The crux was of the case was whether Mr Lavin’s sister had signed the Will by the direction of the testator (Mr Lavin). If she had, then the Will could have been judged valid under section 9 of the Wills Act 1837, as amended. The Court could find no binding authority on what the drafters of the 1837 Act might have meant by “the direction of the testator”, so it created its own interpretation. The key passage in its judgement was: “The court should not find that a Will has been signed by a third party at the direction of the testator unless there is positive and discernible communication (which may be verbal or non-verbal) by the testator that he wishes the Will to be signed on his behalf by the third party”. The Court further found that “the mere facts that Mr Lavin wanted to make a Will and had tried and failed to sign it personally are insufficient to amount to a direction to his sister to sign the Will on his behalf”.

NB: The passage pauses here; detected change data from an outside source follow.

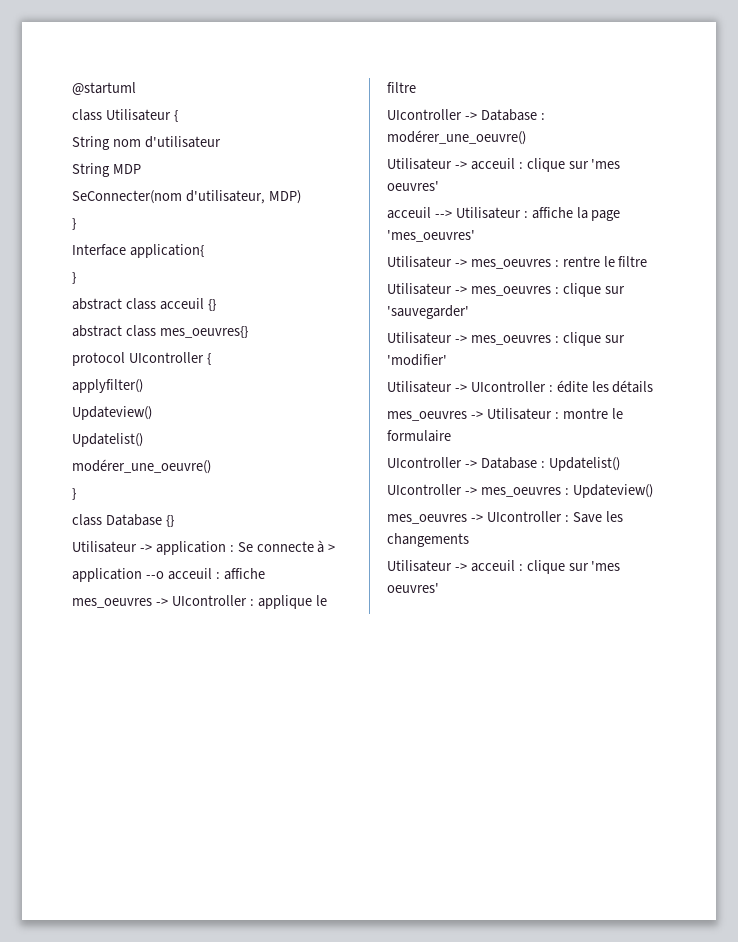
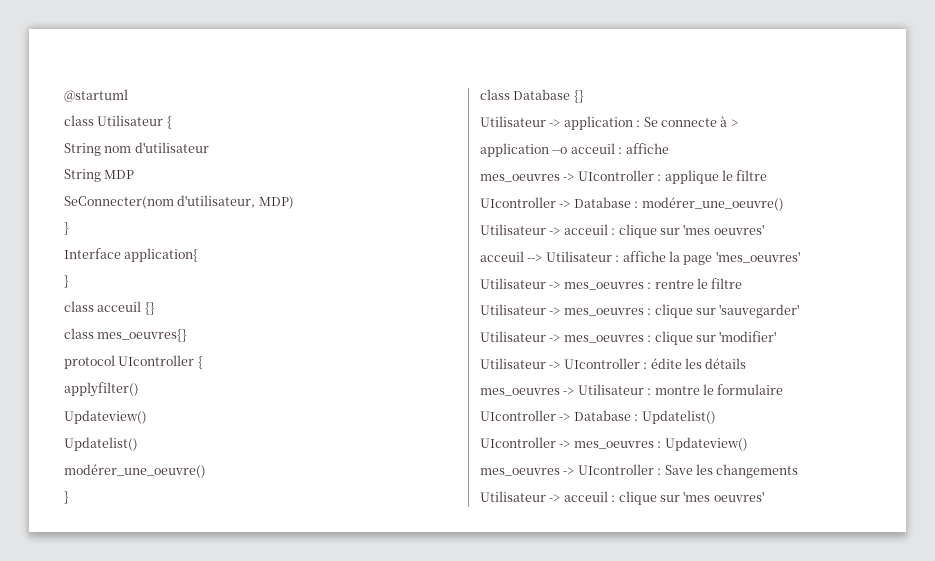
[72,298,122,310] abstract -> (69, 281) none
[72,325,122,337] abstract -> (155, 308) none

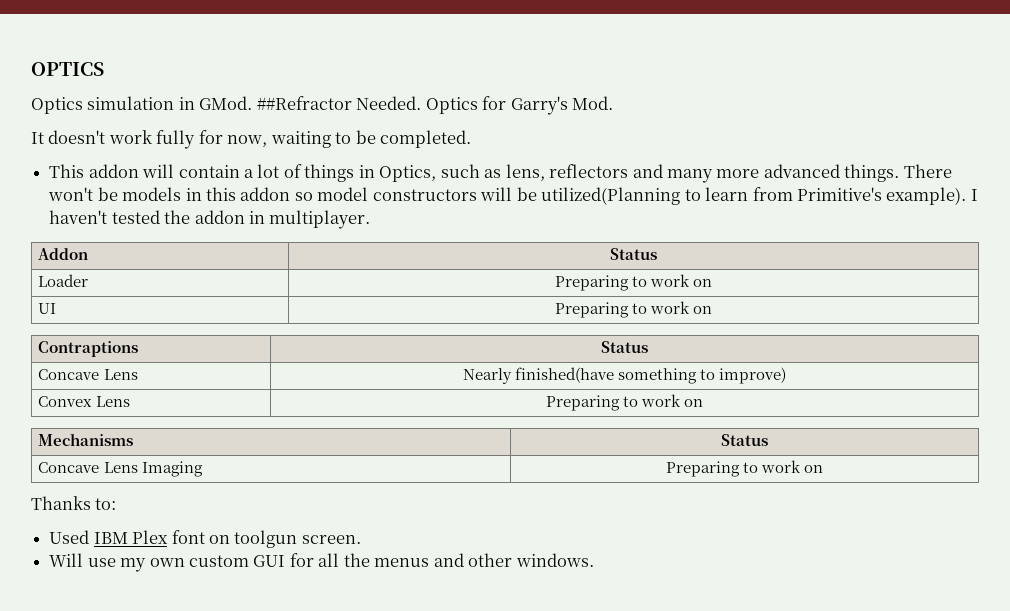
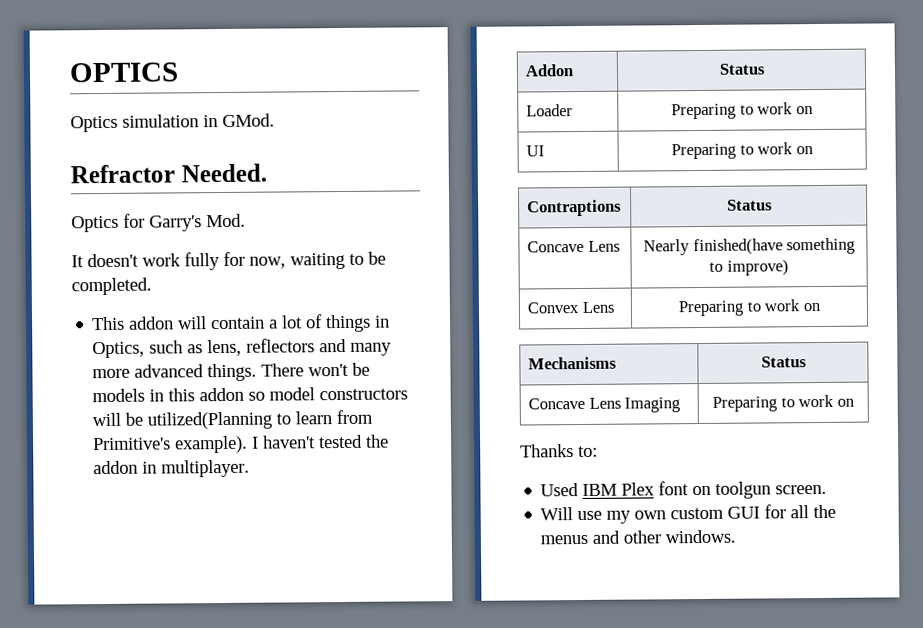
[256,96,352,110] ##Refractor -> [70,164,175,184] // Refractor
(422, 103) none -> (267, 173) //

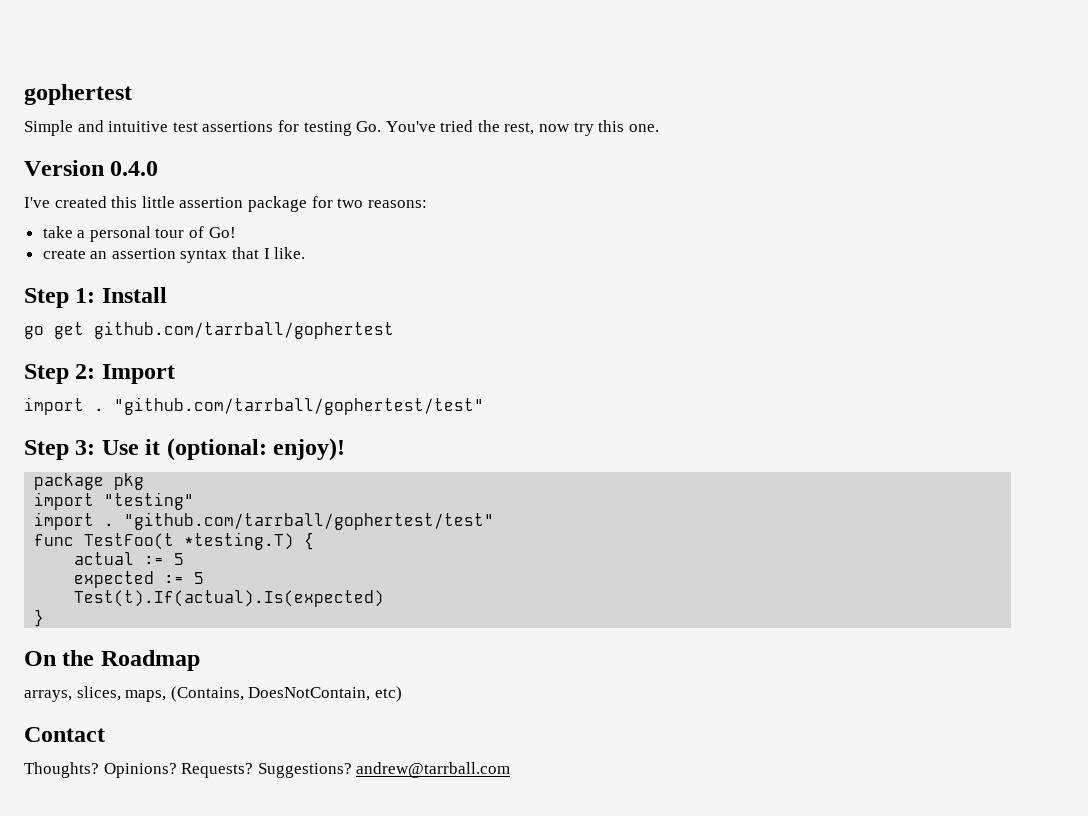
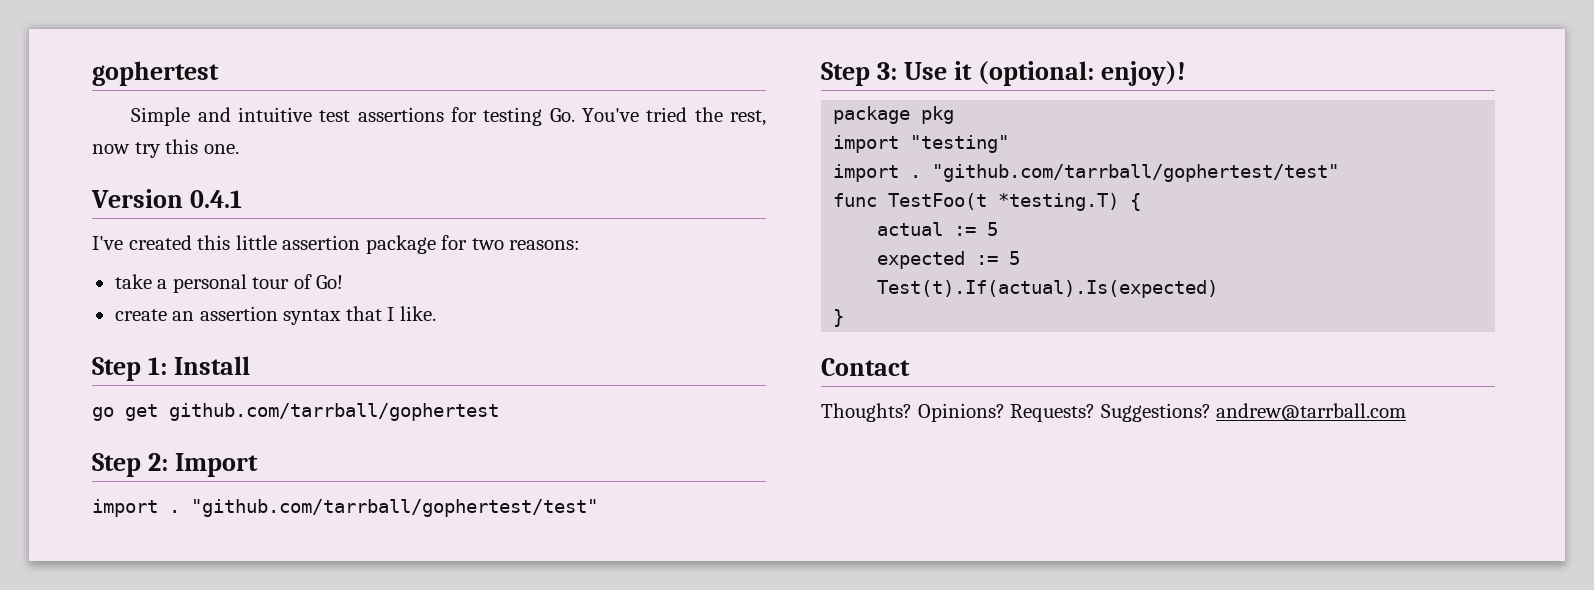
[110,161,159,176] 0.4.0 -> [190,190,243,208] 0.4.1
[24,650,200,671] [24,686,402,702] // On the Roadmap // arrays, slices, maps, (Contains, DoesNotContain, etc) -> (845, 318) none

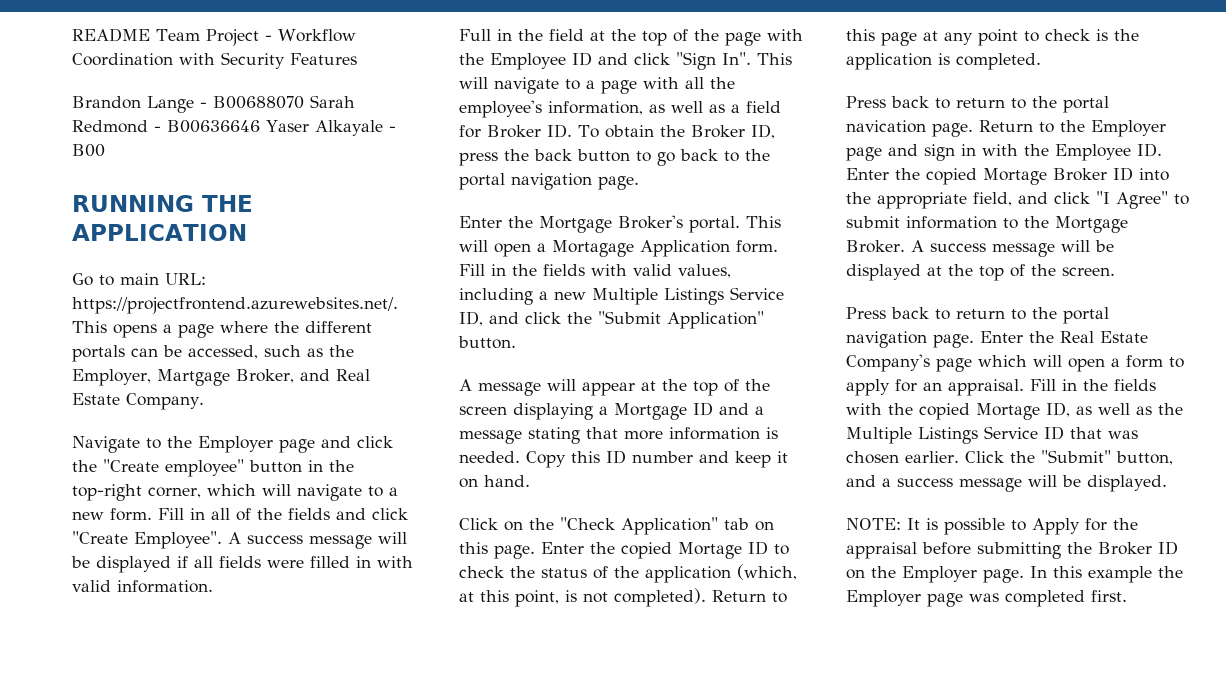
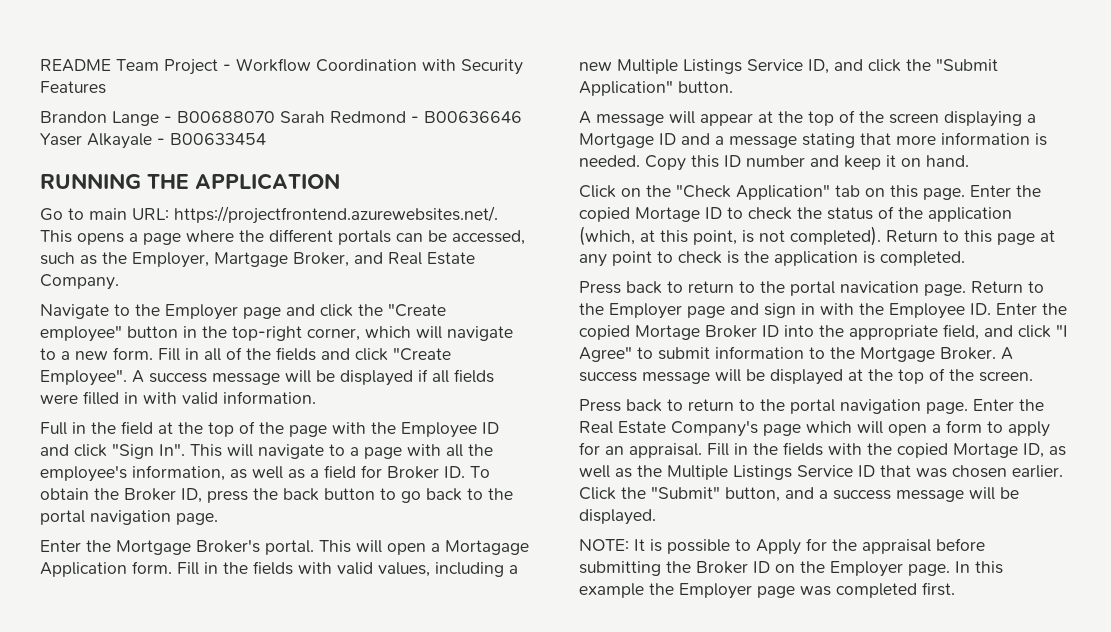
[72,144,105,157] B00 -> [170,133,266,145] B00633454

John O’Shea comments, “Leaving an invalid Will is virtually the same as leaving no Will at all and can mean that a person dies intestate, and as such the distribution of their estate may well not proceed in the way that they would have wanted.”
If you would like assistance in planning and writing your Will, call the contact for your local office for further information:

  • Aylesbury: John O’Shea (01296 432541)
  • Farnham: Rebecca Panton (01252 713242)
  • High Wycombe: Gurvinder Sehra (01494 535321)
  • London: Rosalind Hallifax (020 7024 8030)
  • Maidenhead: Alex Norris (01628 621301)
  • Slough: Ron Kerslake (01753 532541)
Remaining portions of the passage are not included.